When Blockbuster finally did fight back — Blockbuster Online in 2004, the end of late fees in 2005, the genuinely clever Total Access in 2007 — it worked, briefly, and then a boardroom war undid it. A 2005 proxy fight led by Carl Icahn, and the 2007 exit of CEO John Antioco, left a leadership that chose to protect short-term earnings over funding the expensive online war. The pivot was throttled at the moment it was gaining, and the debt left no room to lose money long enough to win.

What killed Blockbuster was not a failure to see Netflix — it saw it clearly enough to be offered it. It was the incumbent’s classic inability to cannibalize a beloved, profitable, dying core fast enough to become the thing replacing it. The brand survives today as a single franchised store in Bend, Oregon, a tourist curiosity, and as the most-cited cautionary tale in the business-school canon of disruption.

Suncoast Motion Picture Company — The Mall’s Movie Store, Outlived by Its Medium

Suncoast Motion Picture Company was the store you visited to own the movie, not rent it — the mall shop with the marquee-style frontage, the wall of VHS sleeves and later DVD cases, the posters, the soundtracks, the boxed collector’s editions, the talking Yoda. It opened in 1986 in Roseville, Minnesota, briefly under the name “Paramount Pictures” as a joint venture between the studio and the music-retail giant Musicland, and became Suncoast in 1988 when Paramount stepped away. Through the 1990s it spread to roughly 400 mall locations and became the default place to buy a film and the merchandise around it.

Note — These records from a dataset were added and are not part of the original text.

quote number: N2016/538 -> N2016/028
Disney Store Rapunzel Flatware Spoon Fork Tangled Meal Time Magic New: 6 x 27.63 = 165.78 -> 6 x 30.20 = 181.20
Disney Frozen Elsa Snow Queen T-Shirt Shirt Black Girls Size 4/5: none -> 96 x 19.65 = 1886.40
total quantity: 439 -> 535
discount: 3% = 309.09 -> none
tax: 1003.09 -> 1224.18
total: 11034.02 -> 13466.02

It was, in other words, a pure-play physical-media retailer pinned to two declining surfaces at once: the optical disc and the enclosed shopping mall. As DVD sales plateaued and then fell — undercut by big-box pricing, then hollowed out by digital downloads and streaming — and as mall traffic drained away in the 2000s, Suncoast had no second act to fall back on. It did not rent, it did not stream, and it sold a category the internet was busy dematerializing. Worse, it spent the decade being passed between owners who each, in turn, decided it was the part of the portfolio to shrink.

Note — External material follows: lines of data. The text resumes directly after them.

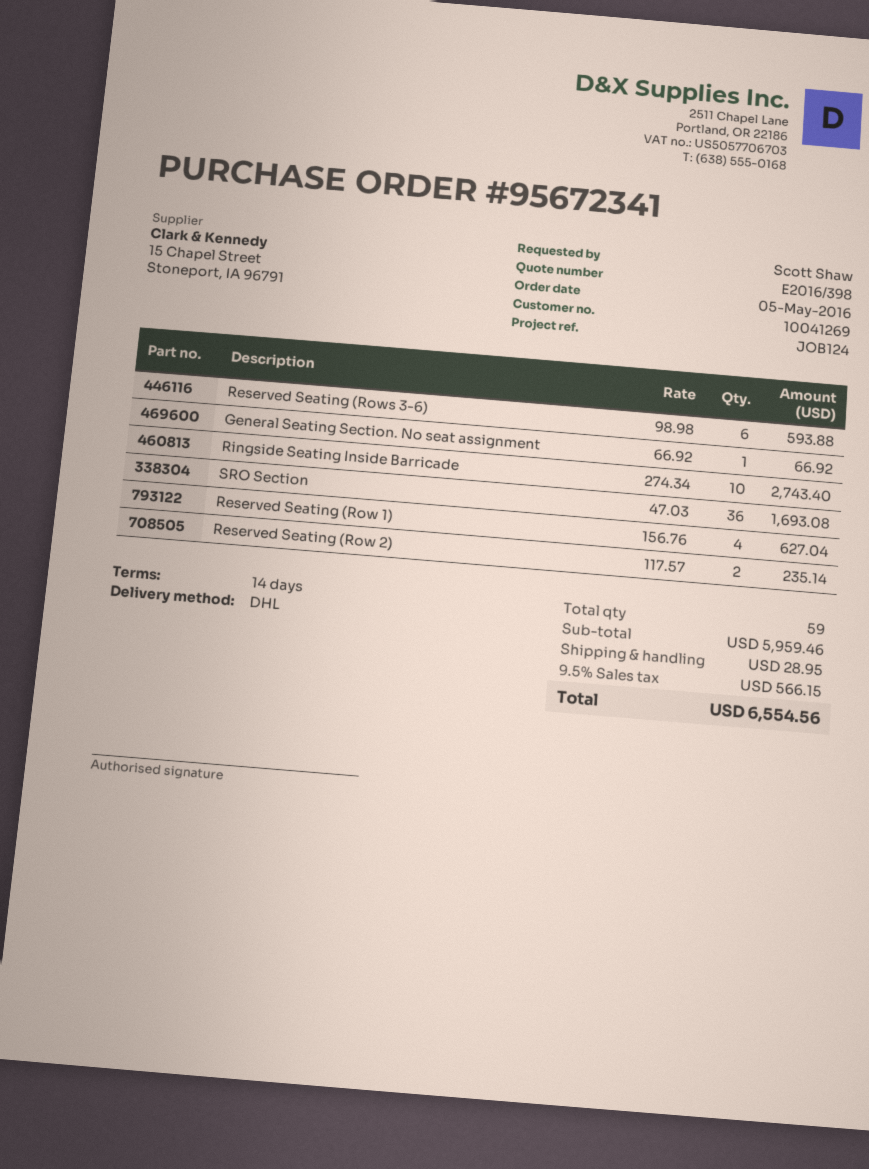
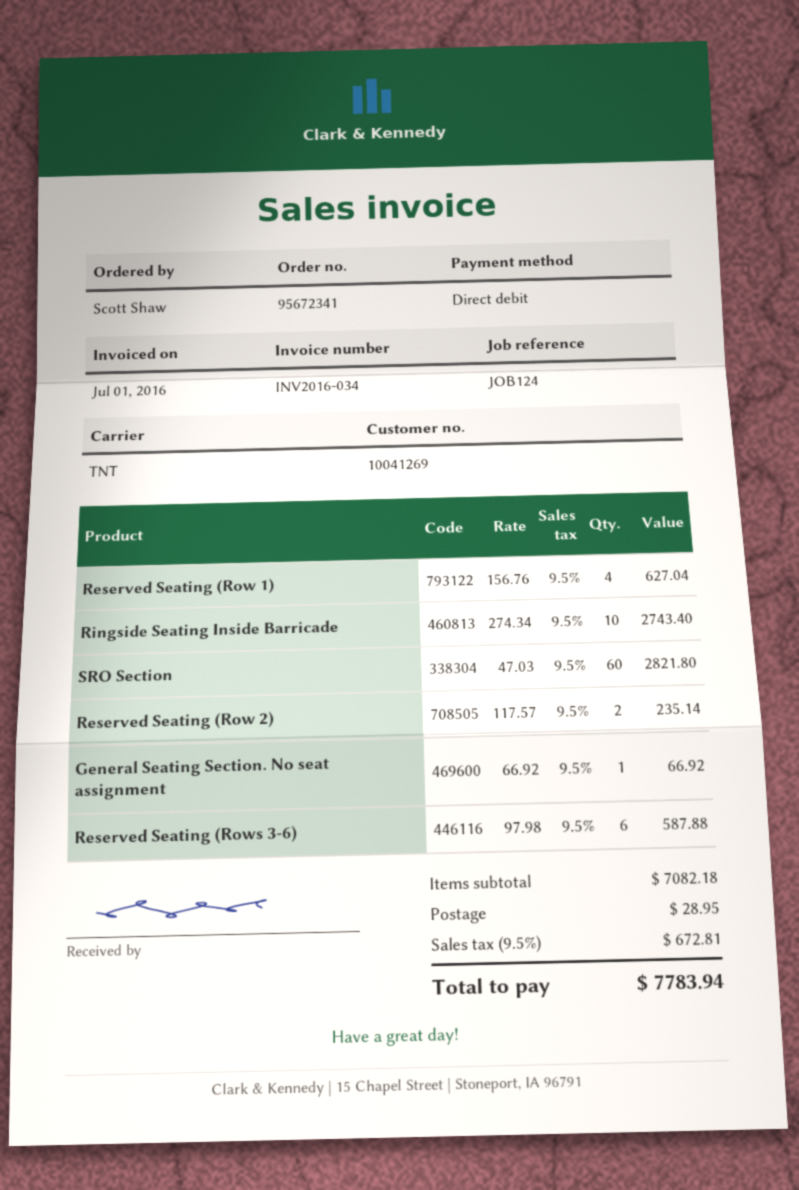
shipping method: DHL -> TNT
Reserved Seating (Rows 3-6): 6 x 98.98 = 593.88 -> 6 x 97.98 = 587.88
SRO Section: 36 x 47.03 = 1693.08 -> 60 x 47.03 = 2821.80
subtotal: 5959.46 -> 7082.18
tax: 9.5% = 566.15 -> 9.5% = 672.81
total: 6554.56 -> 7783.94

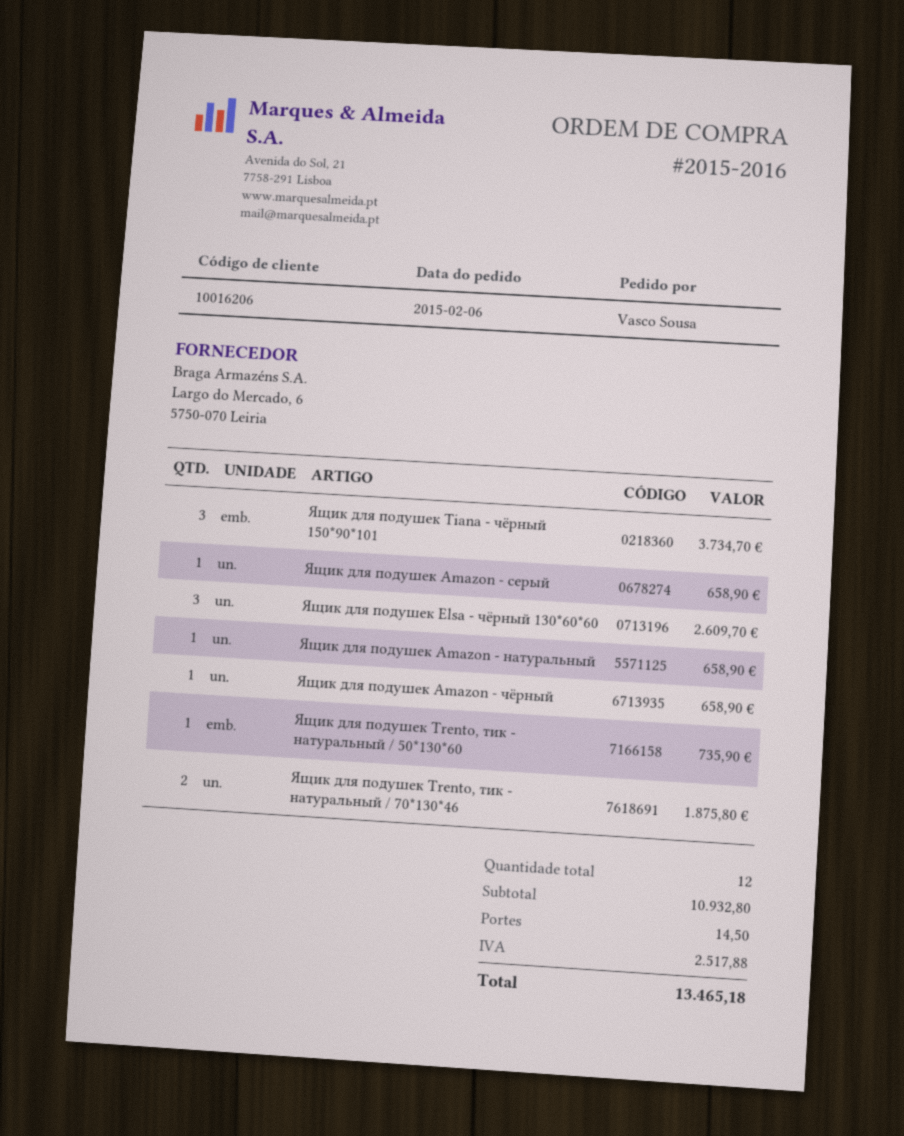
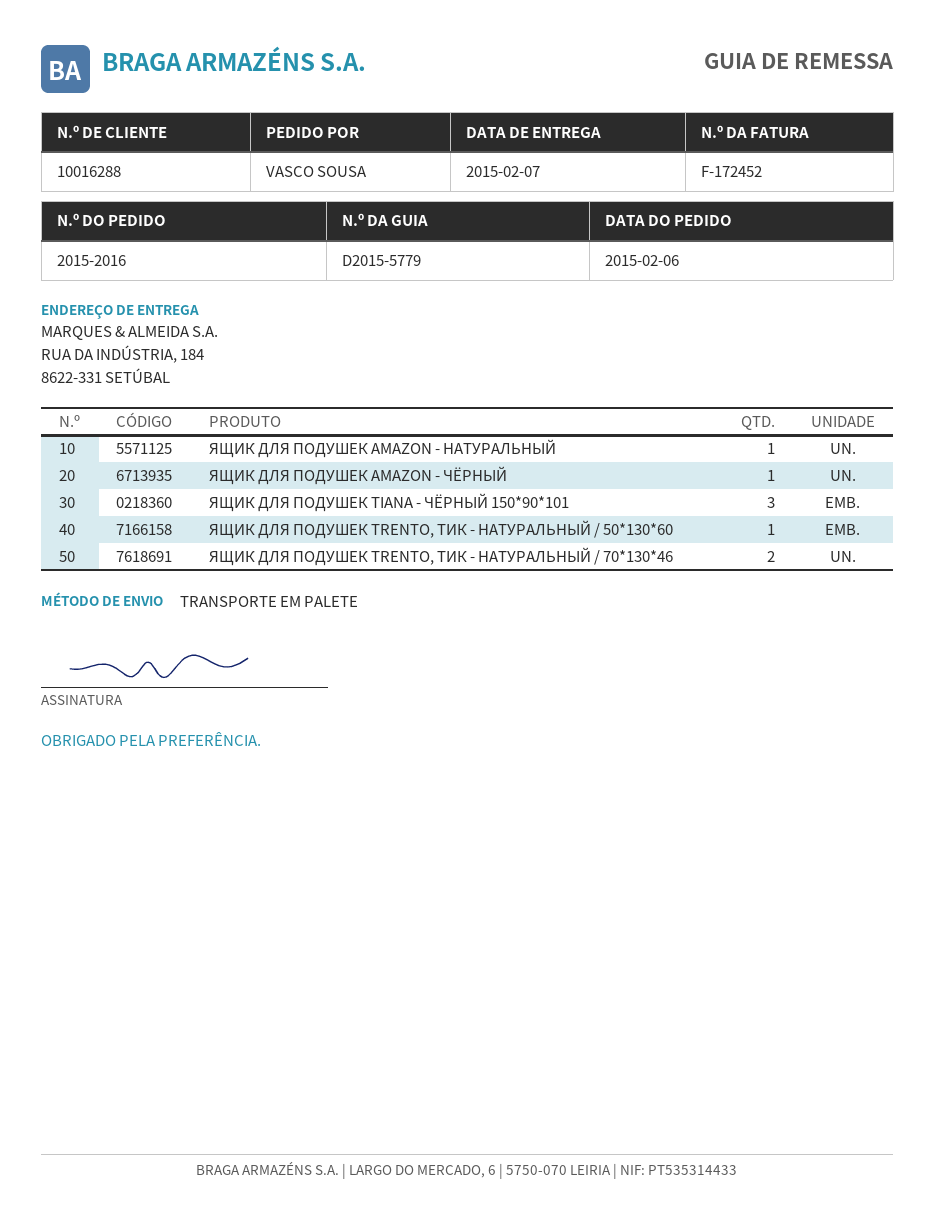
customer number: 10016206 -> 10016288
Ящик для подушек Amazon - серый: 1 -> none
Ящик для подушек Elsa - чёрный 130*60*60: 3 -> none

Best Buy bought parent Musicland in 2001 for roughly $685 million, just as people stopped going to malls for discs; Best Buy offloaded the money-losing operation to Sun Capital Partners in 2003; Sun Capital’s Musicland filed for bankruptcy in January 2006, closing 115 Suncoast stores in the process; and Trans World Entertainment bought what remained that March, folding the survivors in beside its FYE chain. On December 26, 2009, Trans World announced the closure of 150 more Suncoast stores, and the chain was effectively over as a national presence by around 2010.

There was no single bankruptcy filing flying the Suncoast flag and no dramatic liquidation sale — the chain was shuttered in stages, store by store, owner by owner, until only a handful of mall outposts remained as curiosities (just two by 2025). What was lost was a specific pleasure: the browse through the new-release wall and the movie-merch aisle, in a mall, on a category that streaming made it pointless to carry. Suncoast was outlived by its own medium.